『ジャンプ』で連載中!『チェンソーマン』デンジの“主人公感”は、一体なんなのか?

マンガ・アニメ

2019/10/20

『チェンソーマン』(藤本タツキ/集英社)

 10月4日に最新刊4巻が発売された『チェンソーマン』(藤本タツキ/集英社)。

 2019年1月号より『週刊少年ジャンプ』で連載がスタートして以来、その衝撃的なストーリー展開で注目を集める異色作です。

あらすじ
 父親の借金を背負わされ、極貧生活を送る16歳のデンジ。“チェンソーの悪魔”のポチタとともに、デビルハンターをして食いつないでいたが、ある日、残虐な悪魔に狙われ、殺されてしまう。しかし、ポチタがデンジの心臓となることで、デンジは復活。チェンソーの悪魔へと変身する力を手に入れたデンジは、公安のデビルハンターであるマキマによって、その身を管理されることに。その日から、“公安デビルハンター”としてのデンジの生活が始まっていく…。

 とにかく貧乏だったデンジは、自分の腎臓や右目など、臓器を売って生計を立てていました。義務教育を受けていないので、読み書きもまともにできません。大人にいいように使われる人生は悲惨そのものでした。しかし、チェンソーの悪魔になったことで、デンジははじめて自分の人生をコントロールできるようになったのです。

 人と関わるようになったのも、悪魔になってから。それまで他人との接触がほとんどなかったデンジは、公安に導いてくれたマキマに対して、生まれてはじめての恋心を抱きます。

 魔人のパワーとは、殺し合ったこともありますが、今では良き相棒に。そして、仕事の先輩でもあるアキや姫野とも、衝突を繰り返しながら、絆を深めていきます。人間でなくなってから、人生を普通に楽しめるようになるとは皮肉なものです。

 とはいえ、デンジの夢や目標は、非常にシンプル。もともとが極貧だったので、デンジが求めるのは、あくまで普通の生活です。朝食が出て、お風呂に毎日入れる生活を守るためなら、どんな凶悪な悪魔にも立ち向かうし、女性の胸を揉むためなら、命だってかけます。

 つまり、デンジの行動原則は、「マズローの欲求5段階」でいうところの、5番目(生理的欲求)とか4番目(安全欲求)あたりで完結しちゃってるのです。

 おおよそ、週刊少年ジャンプのヒーローとは思えないデンジ。しかしだからこそ、『チェンソーマン』は面白い。

 そんなデンジの、独特な魅力をご紹介しましょう。

圧倒的サバイバル力

 貧乏な人生を受け止め、臓器を売って生きるデンジは、相当にタフな存在。それは、公安の犬になってからも変わりません。

 悪魔の力によってビルに閉じ込められてしまったときも、室内にベッドがあれば、余裕で寝ます。絶体絶命の状況でも、ふかふかのベッドがあればデンジは幸せになれるのです。豪胆です。また、貧乏時代は小麦粉を水に溶かしたものを食べていたそうです。

女性への強い憧れ

 友達すらいないデンジにとって、女性と触れ合うことは、夢のまた夢。少しでも優しくされるとすぐ「自分に気があるのでは」と思う可愛いところがあります。
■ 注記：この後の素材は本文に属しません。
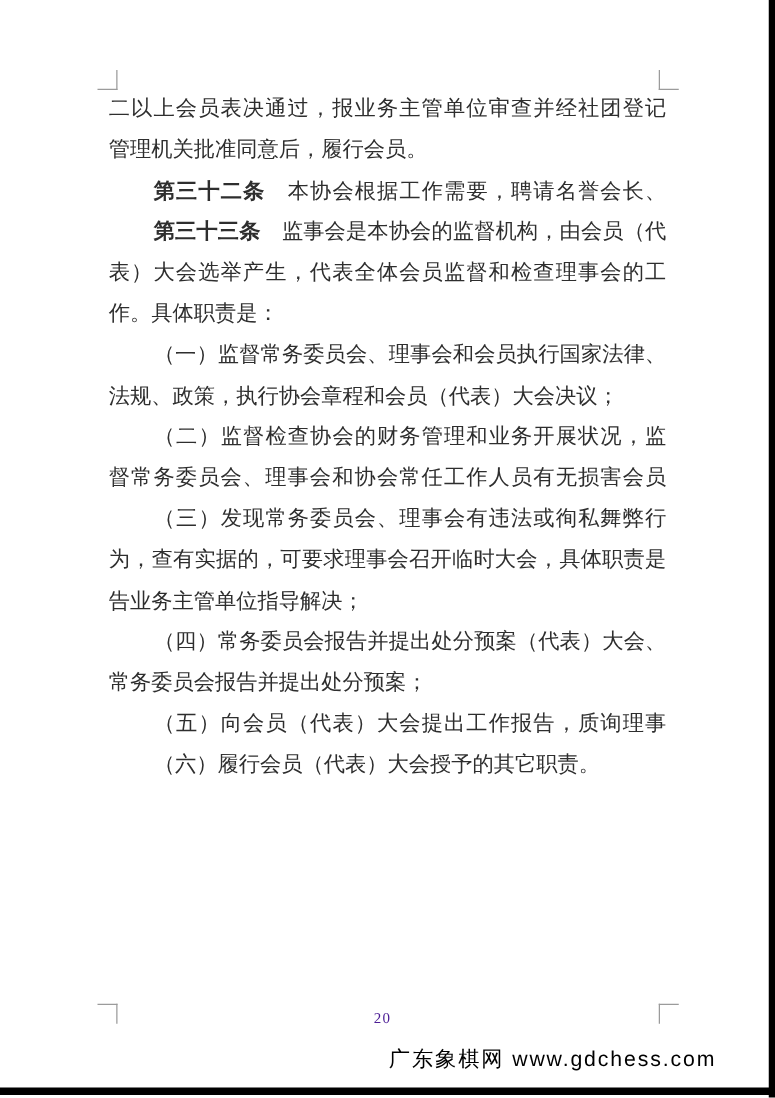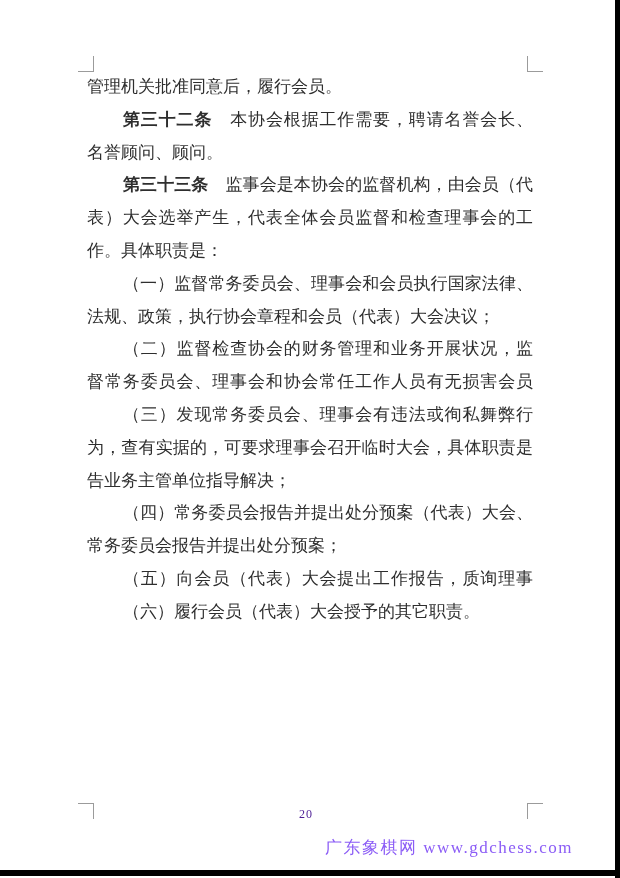--- a/index.html
+++ b/index.html
@@ -69,6 +69,7 @@
   <span class="mark mark-br"></span>
 
   <div class="textblock">
+    <div class="line j"><span>二以上会员表决通过，报业务主管单位审查并经社团登记</span></div>
     <div class="line e"><span>管理机关批准同意后，履行会员。</span></div>
     <div class="line j ind"><b>第三十二条</b><span>　本协会根据工作需要，聘请名誉会长、</span></div>
     <div class="line e"><span>名誉顾问、顾问。</span></div>

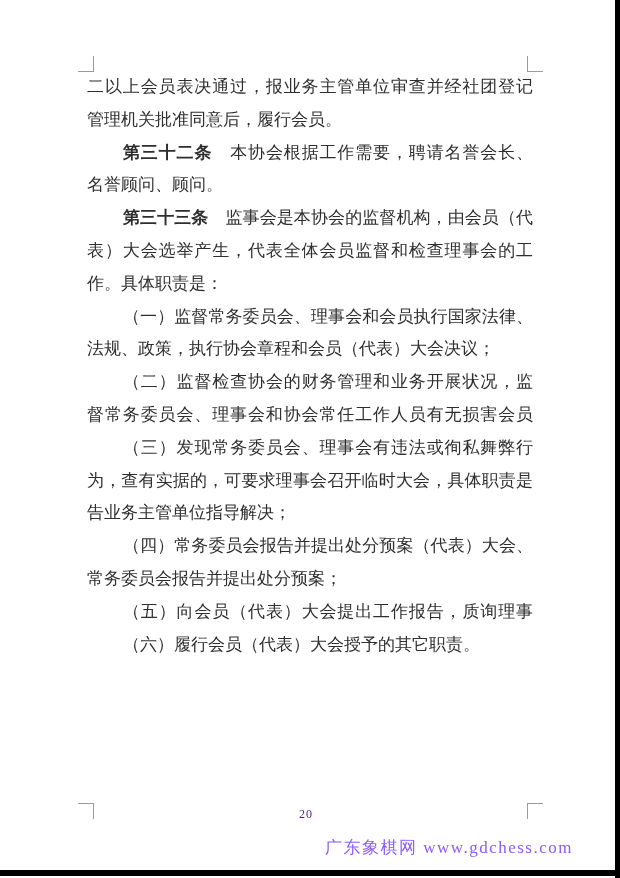--- a/index.html
+++ b/index.html
@@ -72,7 +72,6 @@
     <div class="line j"><span>二以上会员表决通过，报业务主管单位审查并经社团登记</span></div>
     <div class="line e"><span>管理机关批准同意后，履行会员。</span></div>
     <div class="line j ind"><b>第三十二条</b><span>　本协会根据工作需要，聘请名誉会长、</span></div>
-    <div class="line e"><span>名誉顾问、顾问。</span></div>
     <div class="line j ind"><b>第三十三条</b><span>　监事会是本协会的监督机构，由会员（代</span></div>
     <div class="line j"><span>表）大会选举产生，代表全体会员监督和检查理事会的工</span></div>
     <div class="line e"><span>作。具体职责是：</span></div>

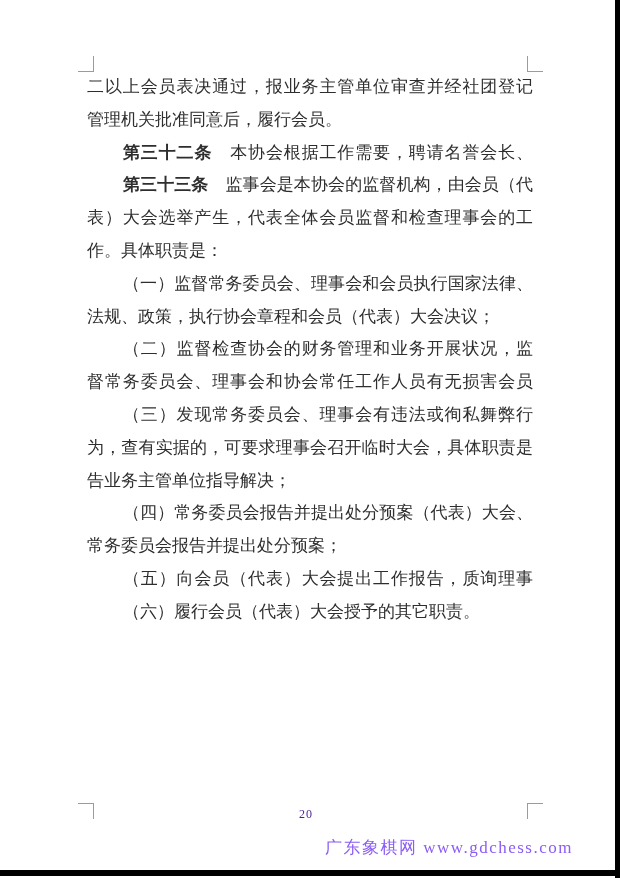--- a/index.html
+++ b/index.html
@@ -52,9 +52,9 @@
     position: absolute;
     right: 47px; top: 836px;
     font-size: 17px;
-    color: #8b5cf6;
+    color: #000000;
     letter-spacing: 1.5px;
-    font-family: Liberation Serif, serif;
+    font-family: Liberation Sans, sans-serif;
     white-space: nowrap;
   }
 </style>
 作中最強の敵とされる銃の悪魔を倒そうとしているのも、「銃の悪魔を倒せたらなんでもしてあげる」というマキマの一言があったから。単純な男です。

強靭なメンタリティ

 一般的に少年漫画の主人公といえば、自らの精神的弱さを打ち出すことで、読者の共感を呼びます。が、デンジにはその弱さがありません。なぜなら、デンジの場合、弱いとすぐ死ぬ人生だったため、最初からメンタルだけは異常に強いのです。

 仲間から見殺しにされそうになっても、その後の打ち上げであっさり和解します。たとえ知り合いが死んでも、悲しんだりしません。

 今後もこの強靭なメンタルが続くのかどうかは、気になるところです。

 どうでしょう、このデンジの魅力。ほかにも、男同士の喧嘩では股間しか狙わない、人の吐瀉物を飲み込んでしまうなど、強烈な個性を持っています。

 3巻のラスト、謎の一団に襲撃され、公安の仲間たちを多数失ったデンジたち。最新刊4巻では、報復のため特異課が動き出します。

「先生」による猛特訓を受けるデンジとパワーの一方で、新しい悪魔と契約することになったアキ。そして、明らかになるマキマの奇妙な能力…と、見どころいっぱいです。

 そういえば、単行本の表紙に、メインキャラであるマキマが出てきていないんですよね。敵なのか味方なのか、その謎も今後明らかになっていく…はず? 『チェンソーマン』の魅力にハマってみては。